Work instruction: All lines at or after the one containing "- Registrar los", up to the last line of the material, must be repeated exactly, and no others.

Records supplied:
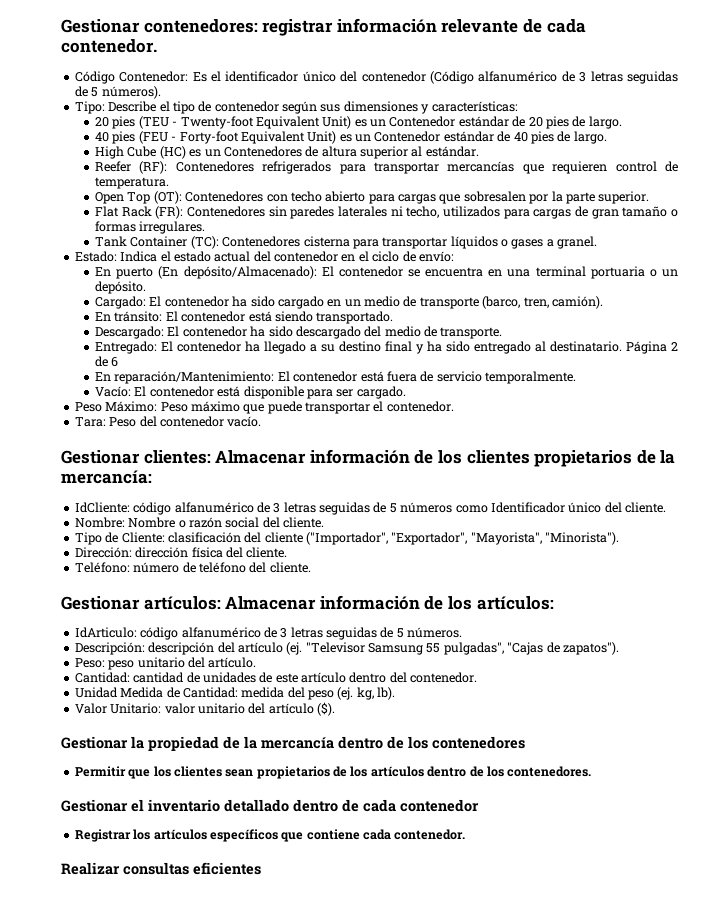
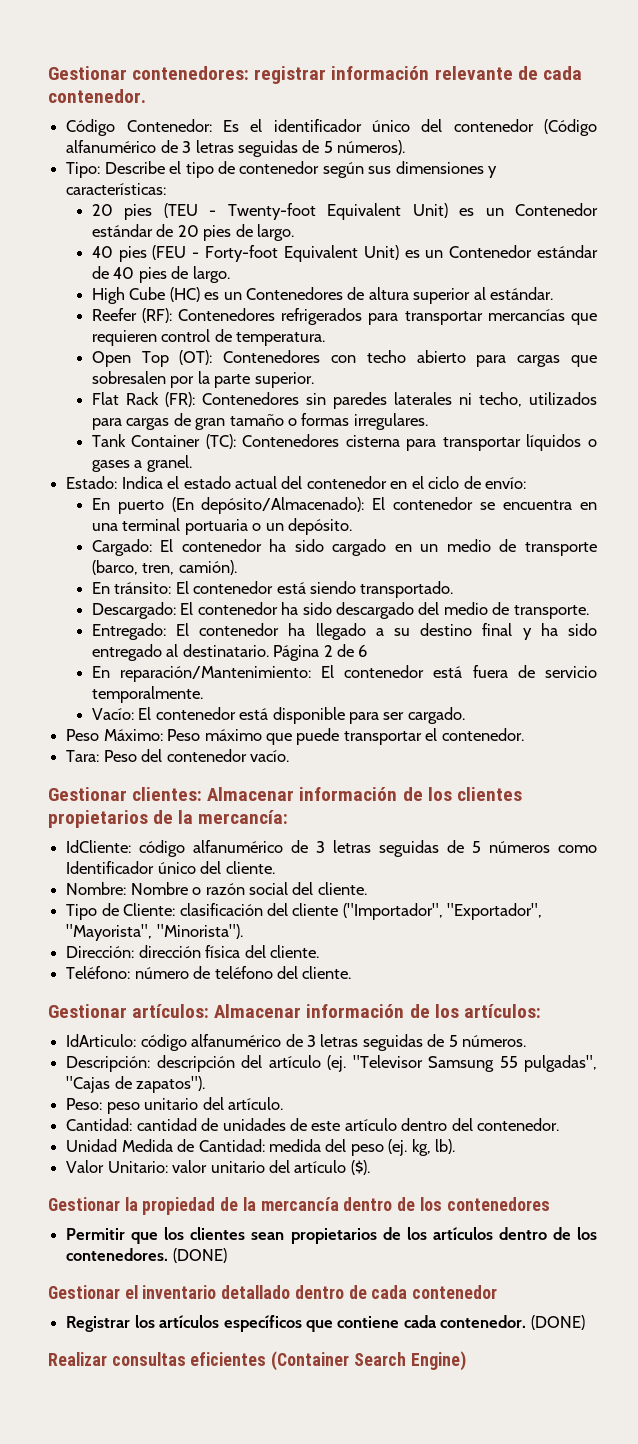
- Permitir que los clientes sean propietarios de los artículos dentro de los contenedores.
+ Permitir que los clientes sean propietarios de los artículos dentro de los contenedores. (DONE)
- Registrar los artículos específicos que contiene cada contenedor.
+ Registrar los artículos específicos que contiene cada contenedor. (DONE)
- Realizar consultas eficientes
+ Realizar consultas eficientes (Container Search Engine)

Task answer:
- Registrar los artículos específicos que contiene cada contenedor.
+ Registrar los artículos específicos que contiene cada contenedor. (DONE)
- Realizar consultas eficientes
+ Realizar consultas eficientes (Container Search Engine)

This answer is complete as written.